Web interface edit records
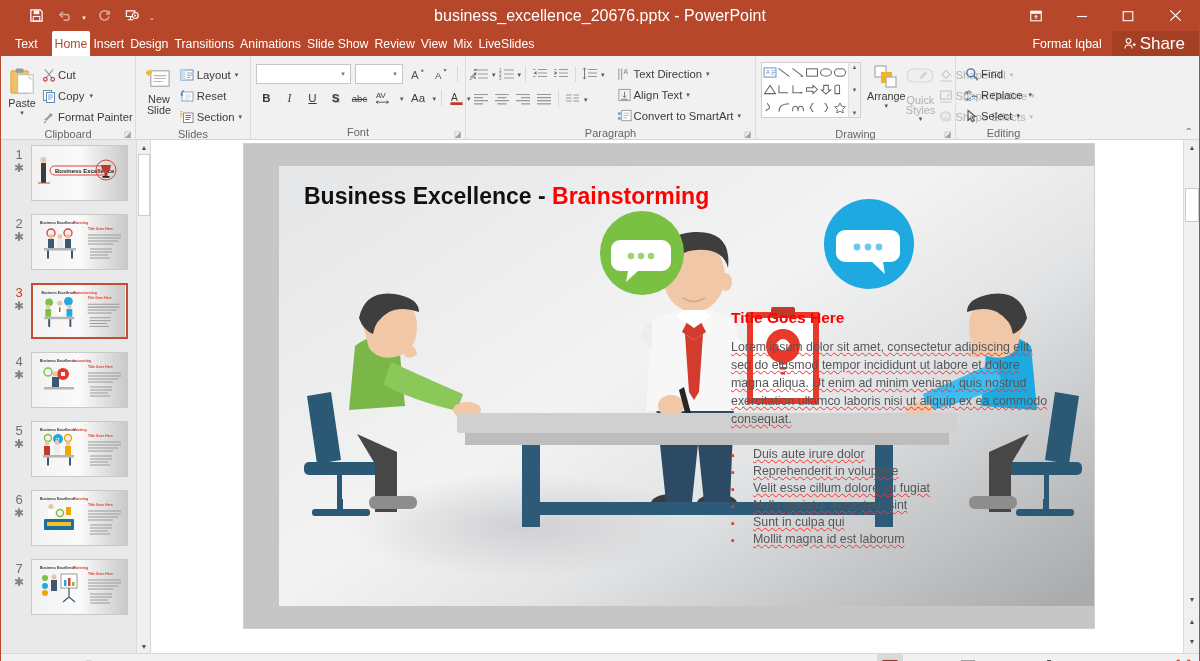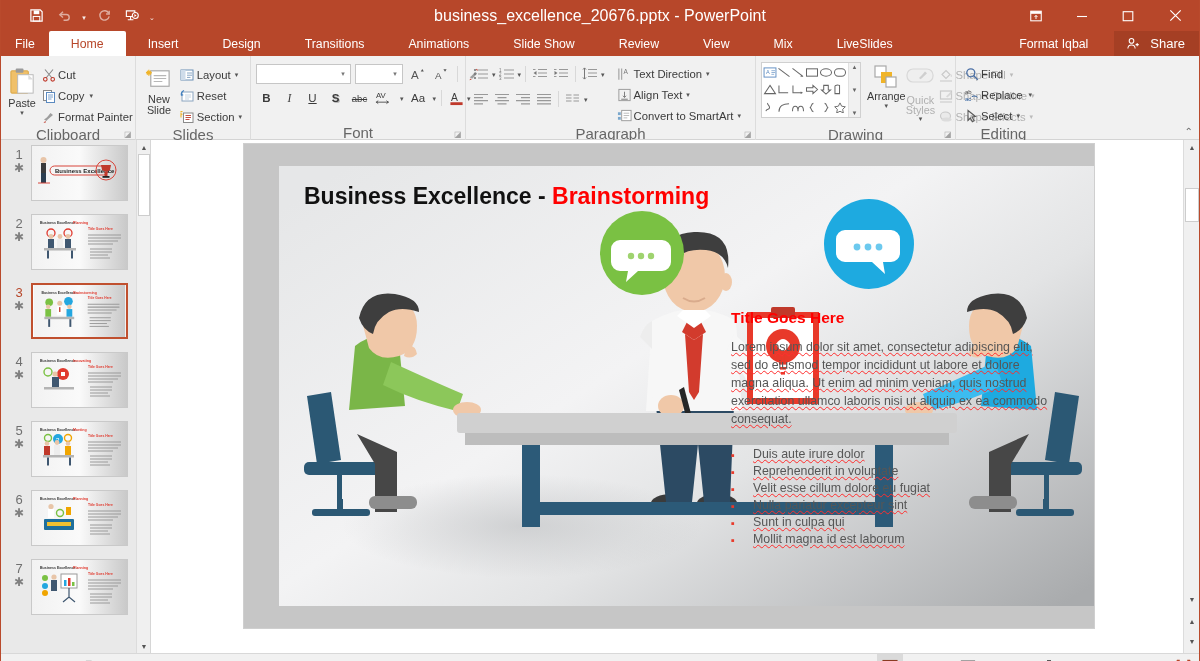--- a/index.html
+++ b/index.html
@@ -216,7 +216,7 @@
   </div>
 
   <div class="tabsrow">
-    <div class="tab file">File</div>
+    <div class="tab file">Text</div>
     <div class="tab active">Home</div>
     <div class="tab">Insert</div>
     <div class="tab">Design</div>

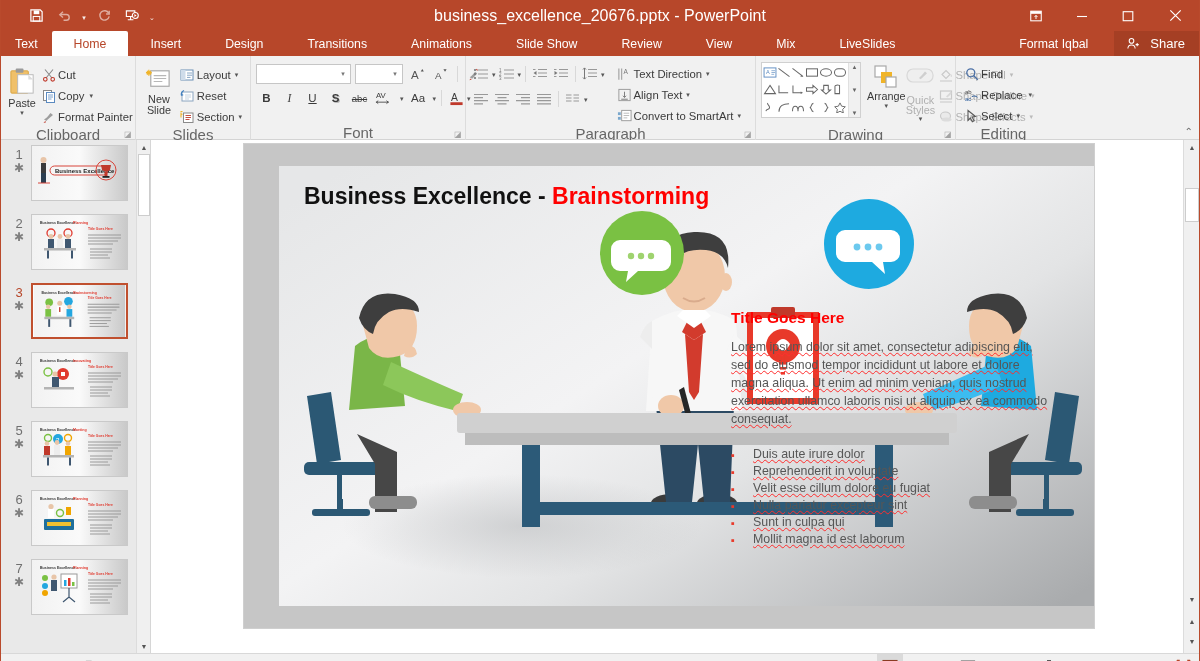--- a/index.html
+++ b/index.html
@@ -30,7 +30,7 @@
 
   
   .tabsrow { height:25px; background:#b7472a; display:flex; align-items:flex-end; position:relative; }
-  .tab { height:25px; padding:0 22px; color:#fff; font-size:12.3px; display:flex; align-items:center;
+  .tab { height:25px; padding:0 3px; color:#fff; font-size:12.3px; display:flex; align-items:center;
          white-space:nowrap; }
   .tab.file { padding:0 14px; }
   .tab.active { background:#fff; color:#b7472a; border-radius:2px 2px 0 0; }

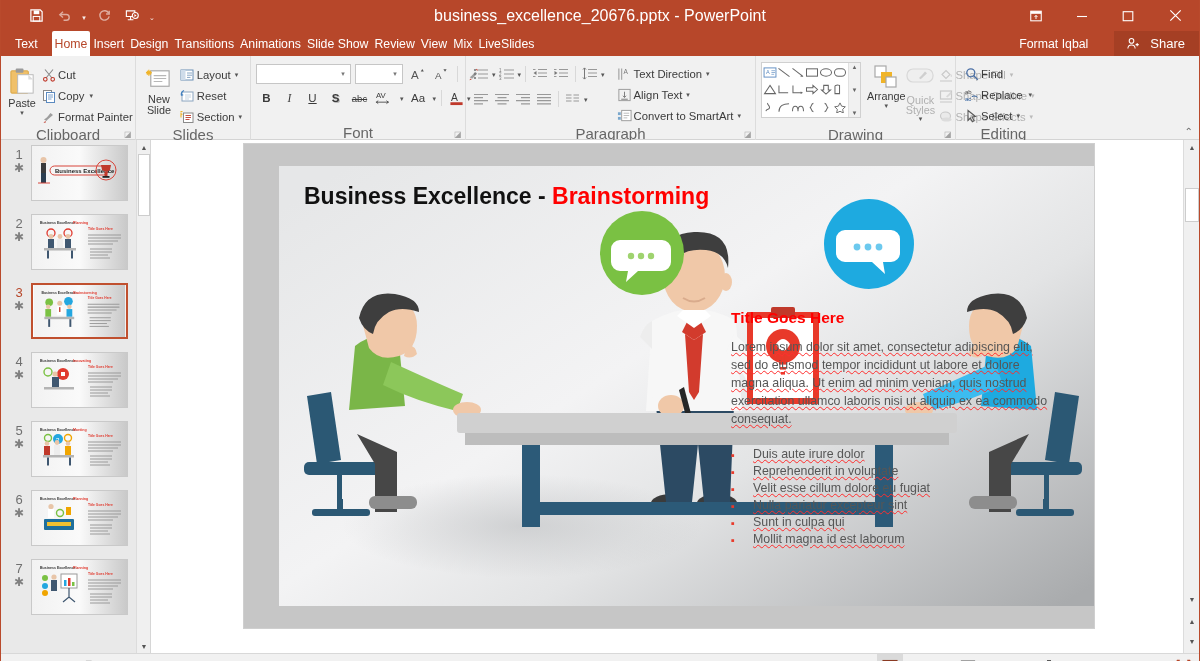--- a/index.html
+++ b/index.html
@@ -37,8 +37,8 @@
   .tellme { display:flex; align-items:center; gap:5px; color:#fff; font-size:12.3px; padding:0 10px; height:25px;}
   .acct { margin-left:auto; display:flex; align-items:center; height:25px; }
   .acct-name { color:#fff; font-size:12.3px; padding:0 10px; }
-  .share-btn { background:#a53f24; height:25px; display:flex; align-items:center; gap:10px;
-               padding:0 14px 0 11px; color:#fff; font-size:13px;margin-left:16px; }
+  .share-btn { background:#a53f24; height:25px; display:flex; align-items:center; gap:2px;
+               padding:0 14px 0 11px; color:#fff; font-size:17px; }
 
   
   .ribbon { height:84px; background:#f1f1f1; border-bottom:1px solid #d4d4d4;

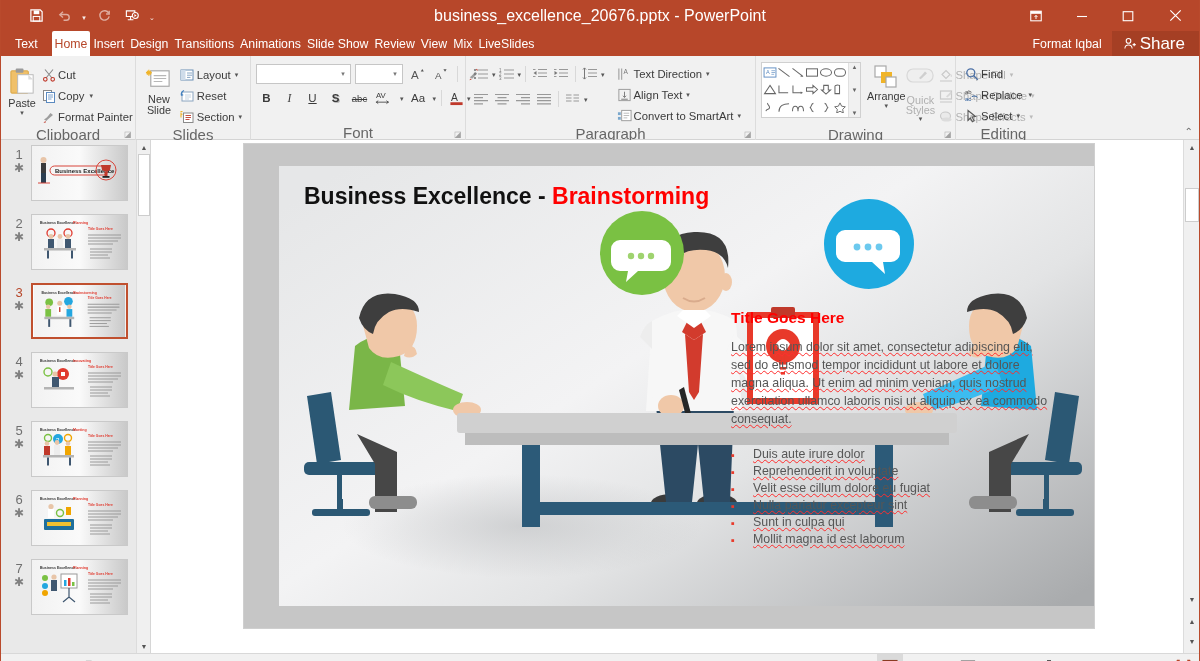--- a/index.html
+++ b/index.html
@@ -46,7 +46,7 @@
   .grp { position:relative; height:84px; padding:3px 5px 0 5px; display:flex; flex-direction:column; }
   .grp + .grp { border-left:1px solid #dcdcdc; }
   .grp-body { flex:1; display:flex; align-items:flex-start; padding-top:2px; }
-  .grp-label { height:15px; text-align:center; font-size:15px; color:#666; line-height:15px;
+  .grp-label { height:15px; text-align:center; font-size:11px; color:#666; line-height:15px;
                position:relative; }
   .dlg { position:absolute; right:2px; bottom:1px; width:9px; height:9px; opacity:.5; font-size:8px; color:#555;}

*What is expected*:
In repeating the entries, exclude the pictures and alter nothing else.

*Answer to the exercise*:
--- a/index.html
+++ b/index.html
@@ -216,7 +216,7 @@
   </div>
 
   <div class="tabsrow">
-    <div class="tab file">File</div>
+    <div class="tab file">Text</div>
     <div class="tab active">Home</div>
     <div class="tab">Insert</div>
     <div class="tab">Design</div>

--- a/index.html
+++ b/index.html
@@ -30,7 +30,7 @@
 
   
   .tabsrow { height:25px; background:#b7472a; display:flex; align-items:flex-end; position:relative; }
-  .tab { height:25px; padding:0 22px; color:#fff; font-size:12.3px; display:flex; align-items:center;
+  .tab { height:25px; padding:0 3px; color:#fff; font-size:12.3px; display:flex; align-items:center;
          white-space:nowrap; }
   .tab.file { padding:0 14px; }
   .tab.active { background:#fff; color:#b7472a; border-radius:2px 2px 0 0; }

--- a/index.html
+++ b/index.html
@@ -37,8 +37,8 @@
   .tellme { display:flex; align-items:center; gap:5px; color:#fff; font-size:12.3px; padding:0 10px; height:25px;}
   .acct { margin-left:auto; display:flex; align-items:center; height:25px; }
   .acct-name { color:#fff; font-size:12.3px; padding:0 10px; }
-  .share-btn { background:#a53f24; height:25px; display:flex; align-items:center; gap:10px;
-               padding:0 14px 0 11px; color:#fff; font-size:13px;margin-left:16px; }
+  .share-btn { background:#a53f24; height:25px; display:flex; align-items:center; gap:2px;
+               padding:0 14px 0 11px; color:#fff; font-size:17px; }
 
   
   .ribbon { height:84px; background:#f1f1f1; border-bottom:1px solid #d4d4d4;

--- a/index.html
+++ b/index.html
@@ -46,7 +46,7 @@
   .grp { position:relative; height:84px; padding:3px 5px 0 5px; display:flex; flex-direction:column; }
   .grp + .grp { border-left:1px solid #dcdcdc; }
   .grp-body { flex:1; display:flex; align-items:flex-start; padding-top:2px; }
-  .grp-label { height:15px; text-align:center; font-size:15px; color:#666; line-height:15px;
+  .grp-label { height:15px; text-align:center; font-size:11px; color:#666; line-height:15px;
                position:relative; }
   .dlg { position:absolute; right:2px; bottom:1px; width:9px; height:9px; opacity:.5; font-size:8px; color:#555;}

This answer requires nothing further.